I would suggest actually trying a different method of transferring files, such as ftp in order to truly know if your network is working properly. Don't use scp (ssh file copy), because it uses encryption and your slow Pentium3 machine would be the bottleneck there, not the network.

----------

## Dieter@be

1) I know that samba file transferring is not very optimal (compared to ftp or nfs or whatever), but i have many windows machines, and it is very user-friendly, i want to use it.

Besides i'm perfectly satisfied with a rate of 6-8 MB/s which should work perfectly (it works with another machine on this lan, and it worked perfectly on this machine too, untill a few weeks ago) 

2)I know that samba transferring goes (much) slower then netio benchmarks, i just benched the link to find out if this was the problem.  I dont think there is a problem with the network link if it can perfectly sustain 11MB/s

----------

## Aonoa

I just mentioned ftp as a network test.  :Smile:  I assume you haven't changed your smb.conf before this happened? could you try transferring something through samba and at the same time browse the internet or some other action that will use bandwidth. See if generating more traffic at the same time will speed it up.

----------

## Dieter@be

first i installed samba, kept smb.conf default (except the share settings themselves offcourse) and i got good 6+MB/s speeds

then for some reason the speed got killed, and since then i reach 1 MB/s maximum.  I didnt do much to invoke this, except maybe emerging some other packages

its only after that i started tinkering with the other smb.conf options (not that i noticed a performance gain because of it   :Wink:  )

btw didnt really notice a performance increase while doing stuff like surfing (or loading 20 websites at once   :Wink:  )

(but i lack the tools for measuring the traffic of 1 specific application, i can only measure the total traffic)

----------

## Aonoa

I have had my own share of performance issues with samba shares as well, and nothing I ever did in smb.conf ever made any difference either. I stream my movies through a samba share, samba is easy to use there's nothing to say about that. As a networking protocol however I really don't like it, I'm considering using shfs instead.

Which filesystem are you using, smbfs or cifs? If you are using smbfs, remove smbfs support and try using cifs only.

```
mount -t cifs /server/share /mnt/point
```

----------

## Dieter@be

hm i think smbfs, i might change it to cifs when i'm in linux, but even when on windows on my computer it goes equally slow (1MB/s MAX download)

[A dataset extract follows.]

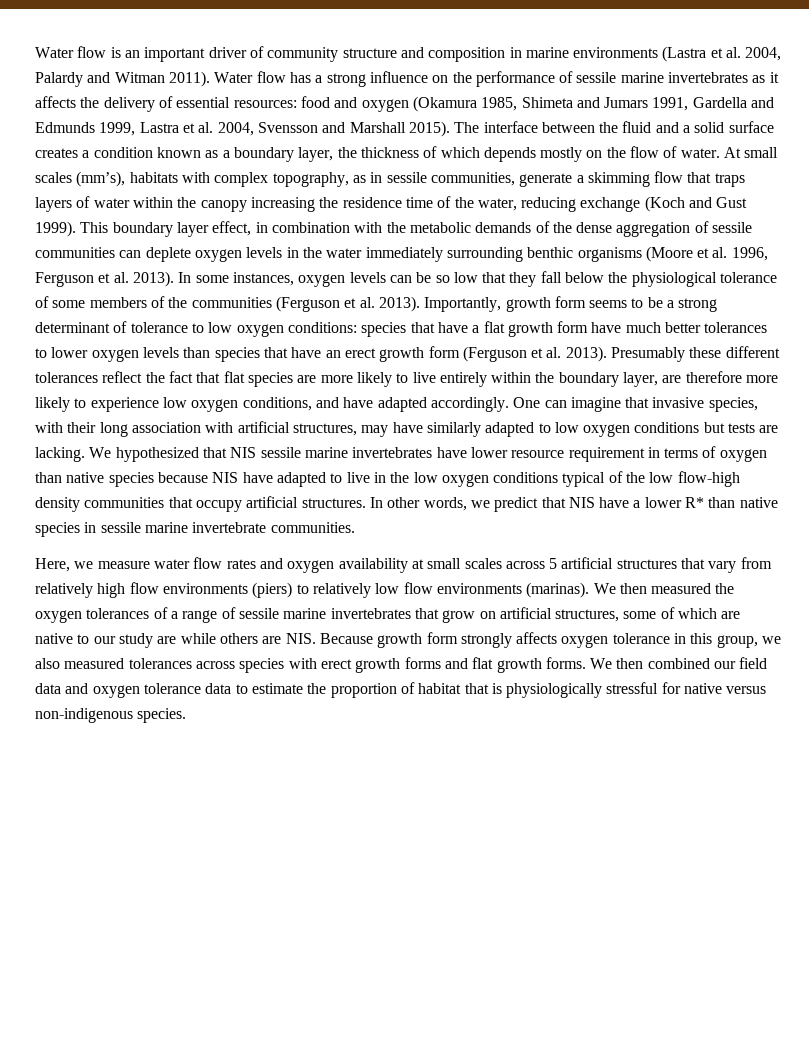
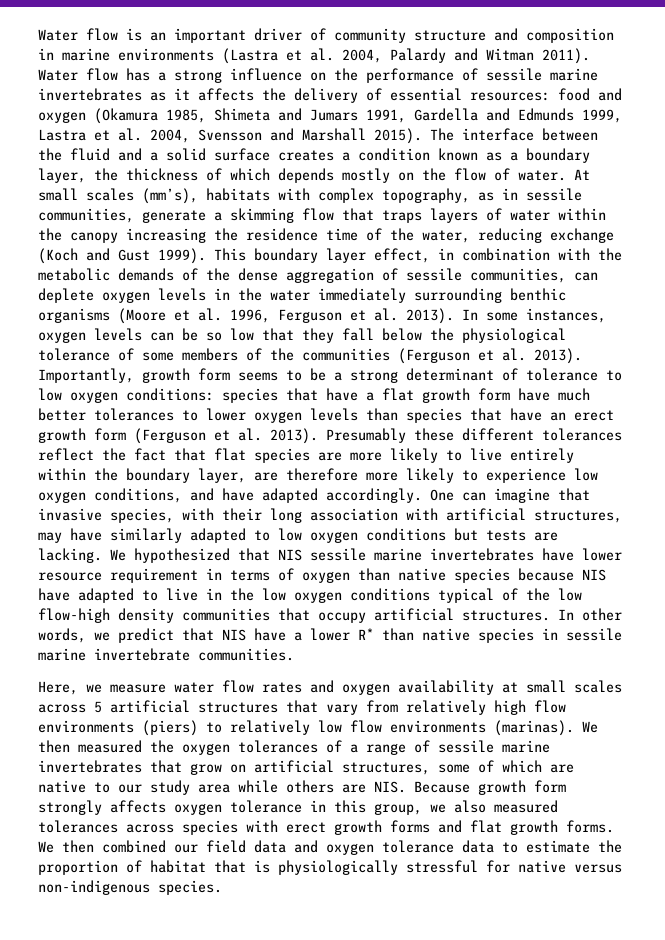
- This boundary layer effect, in combination with the metabolic demands of the dense aggregation of sessile communities can deplete oxygen levels in the water immediately surrounding benthic organisms (Moore et al. 1996, Ferguson et al. 2013).
+ This boundary layer effect, in combination with the metabolic demands of the dense aggregation of sessile communities, can deplete oxygen levels in the water immediately surrounding benthic organisms (Moore et al. 1996, Ferguson et al. 2013).
- We then measured the oxygen tolerances of a range of sessile marine invertebrates that grow on artificial structures, some of which are native to our study are while others are NIS. Because growth form strongly affects oxygen tolerance in this group, we also measured tolerances across species with erect growth forms and flat growth forms.
+ We then measured the oxygen tolerances of a range of sessile marine invertebrates that grow on artificial structures, some of which are native to our study area while others are NIS. Because growth form strongly affects oxygen tolerance in this group, we also measured tolerances across species with erect growth forms and flat growth forms.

funny remark though, i can upload at a rate of 7+MB/s, so its only the download speed

----------

## Aonoa

That is quite odd, same with Linux and Windows? 7MB/s up but <1MB/s down? Weird.   :Surprised: 

Sure it's not a hardware problem then, tried changing the NIC (Network Card) or something?

----------

## Dieter@be

jep, as stated, both on windows and linux on the same system, connected to the fileserver, didnt change anything because network benchmarks give me 11+MB/s tcp traffic

----------

## Aonoa

Benchmarking is one thing, have you tried actual traffic? or does the software send tcp traffic? I can't say I have a clue as to what's wrong then.

----------

## Dieter@be

I found the problem! if you want to know how i found it, read this:

Lets say :

 :Arrow:  Fileserver with samba = A

 :Arrow:  my computer = B

 :Arrow:  the other computer on the lan that gives no problems = C

ftp results: (pure-ftpd server on A, bulletproof ftp server on B, using file of +/- 100MB)

B->A 4-5MB/s

A->B 100~400~800 kB/s ... exactly the same speed as samba (so its not samba's fault).  

C->A about 7MB/s 

A->C 10MB/s !!

B->B upload 12MB/s and climbing 

B->B download 46MB/s (  :Laughing:  )

B->C 7MB/s 

C->B less then 1MB/s ...

so I guess we have found the problem here, sort of... its not samba, its not even the fileserver at all, its just all uploads towards my computer (B) that go wrong, so i'll do some further (hardware) testing...

----------

## Aonoa

Nothing like a bit of thorough network testing.  :Smile:  So it's your computer's (B) input/recieving that's faulty in some way. I'll give it some thought and let you know if I have any ideas. I'm interested in knowing how this is resolved.

----------

## Dieter@be

I have no idea why, but I just unplugged the power from the switch and disconnected and plugged in all the network cables again, and all was just fine again   :Very Happy:   :Confused:   :Surprised: 

i'm just guessing, maybe it was some kind of "noise, build-up" ? caused by using UTP cables and electrical interference or something...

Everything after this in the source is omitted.